Gems in the rough #3

The latest installment of unrequested advice about tinkering with websites.


As one gathers navel from one’s lint, so also do I gather little bits of information I hope will be helpful for those of you who, as I do, have found a hobby in fiddling with personal SSG-built websites. Back in December, I began issuing such items as “Gems in the rough.” Here be the latest thereof.

Some time back, I went through a somewhat tortured series of explaining how to cache-bust the CSS for a Eleventy-based site which uses Tailwind CSS. Turns out that, if you’re willing to use SCSS instead, you can skip the whole mess by using internal CSS — i.e., where it’s included site-wide in your HTML’s head rather than as a separate file, as I discussed a few weeks ago regarding Hugo’s asset pipeline. Check out “My Eleventy + SCSS/Sass Setup” by Duncan McDougall for all the coolness (and, to be fair, he credits his inspiration to Andy Bell’s well-known Hylia Starter Kit).

Not a tip but just a note: I’m experimenting with other website-building apps and methods, due to some upcoming Day Job stuff. Since the Day Job is moving toward being a React shop, I’m spending significant time in Next.js, in particular. As of now, that’s the platform toward which I’m leaning as the best all-around recommendation when I get asked. Of course, the final decision ain’t mine. [Update, 2021-04-15: After an initial miscommunication gave me the wrong impression of the thinking in higher places, the decision eventually went against me, so I won’t be doing this after all.]

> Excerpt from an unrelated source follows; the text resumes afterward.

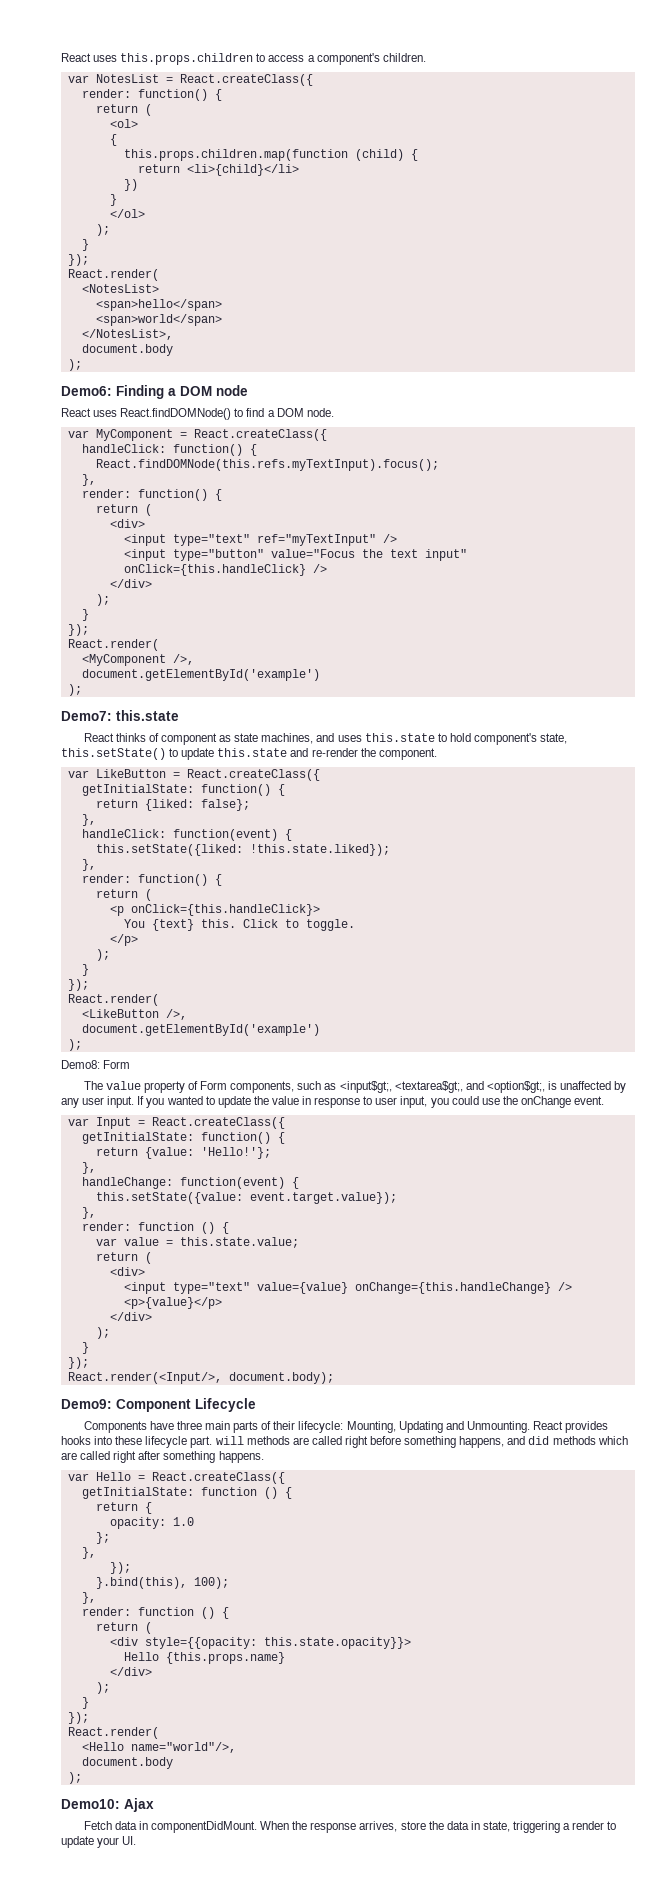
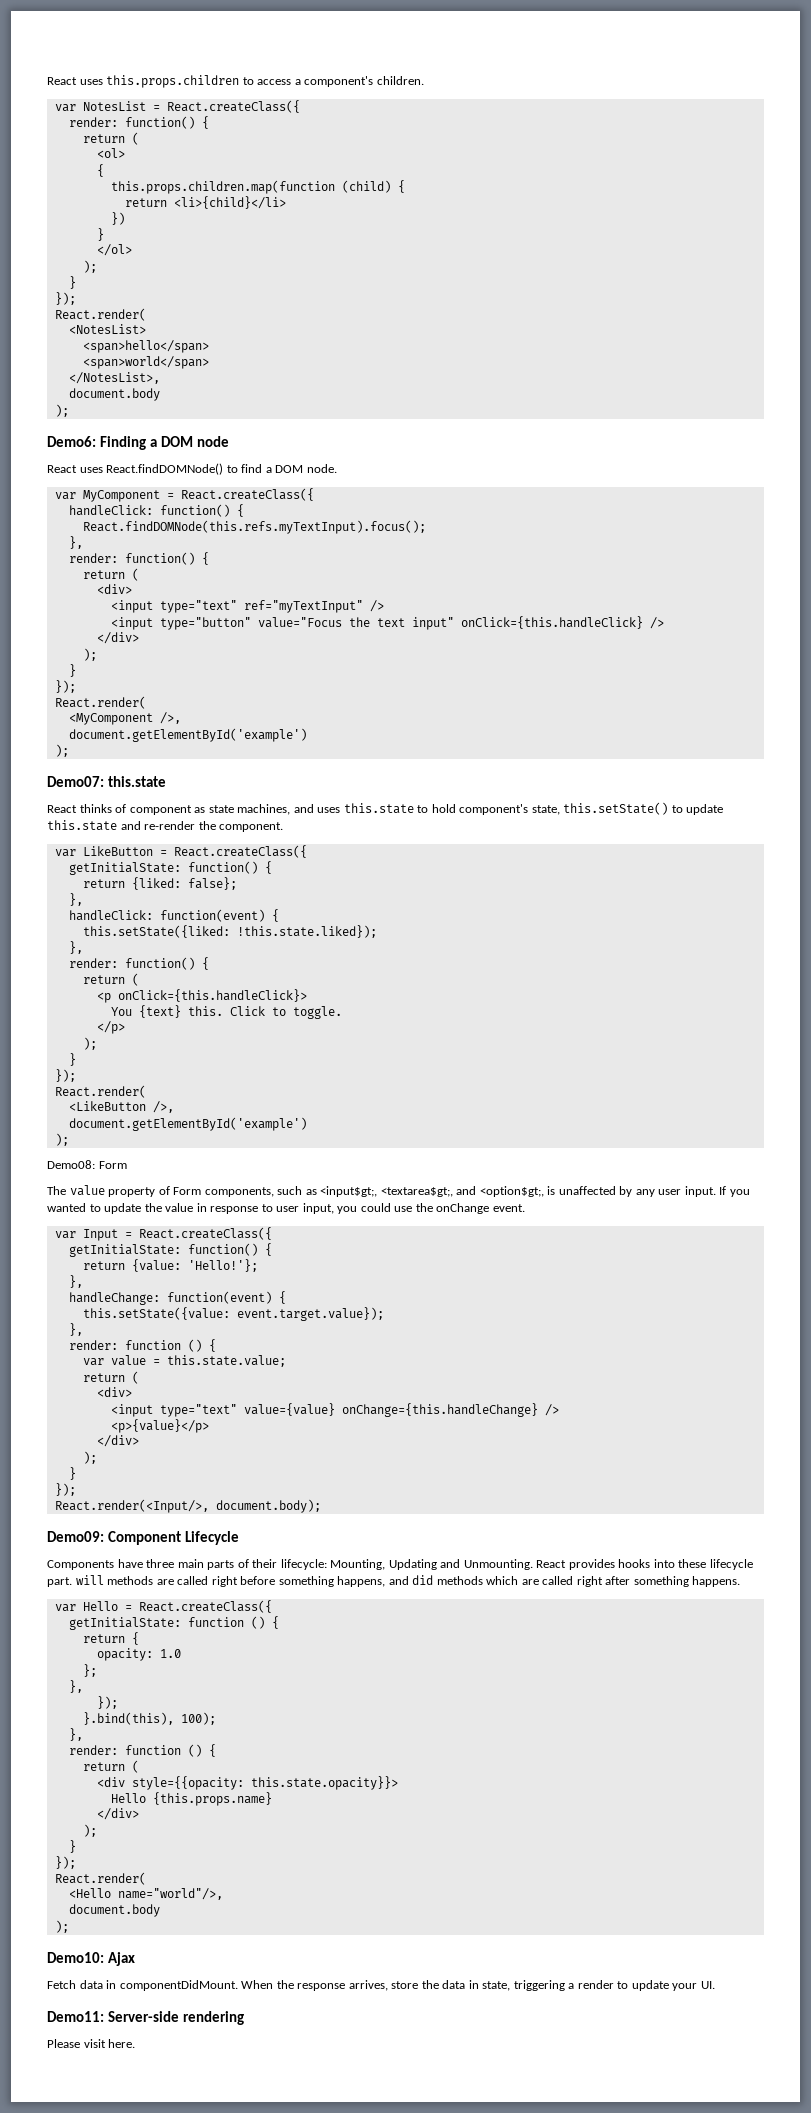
[61,711,112,721] Demo7: -> [47,776,104,787] Demo07:
[61,1060,100,1069] Demo8: -> [47,1160,95,1169] Demo08:
[61,1399,112,1409] Demo9: -> [47,1531,104,1542] Demo09:
(137, 1840) none -> [47,2011,244,2025] [47,2039,136,2048] // Demo11: Server-side rendering // Please visit here.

Wondering which display setting you should use when calling a web font with @font-face CSS , especially for reducing CLS? Some writers suggest display: optional. With that in place, a browser probably won’t show the web font on first arriving at your site, but should when the user either refreshes that initial page or visits one or more subsequent pages in the site. This means that your visitors likely won’t see the consistent appearance for which you installed the web font in the first place. Besides, you don’t know whether someone actually will visit a subsequent page after finding the first one to which a search sent him/her. My advice: use display: swap and live with whatever CLS it causes or just settle for the totally CLS-free system fonts stack approach.

Still keeping my eye on the Cloudflare Pages beta test, which now is an open beta. Build times are getting faster, but quite a few bugs must die before Pages will be safe for production use. For now, if you want a static site that lives on Cloudflare, stick with a Workers site.

If you’ve ever tried to figure out why you couldn’t click on a link in a fixed-position element, like a header or footer that you want to stay in the same place, the CSS z-index property is your friend. Keep adjusting that setting for all elements concerned until each appears as it should while allowing you to click links to your heart’s content.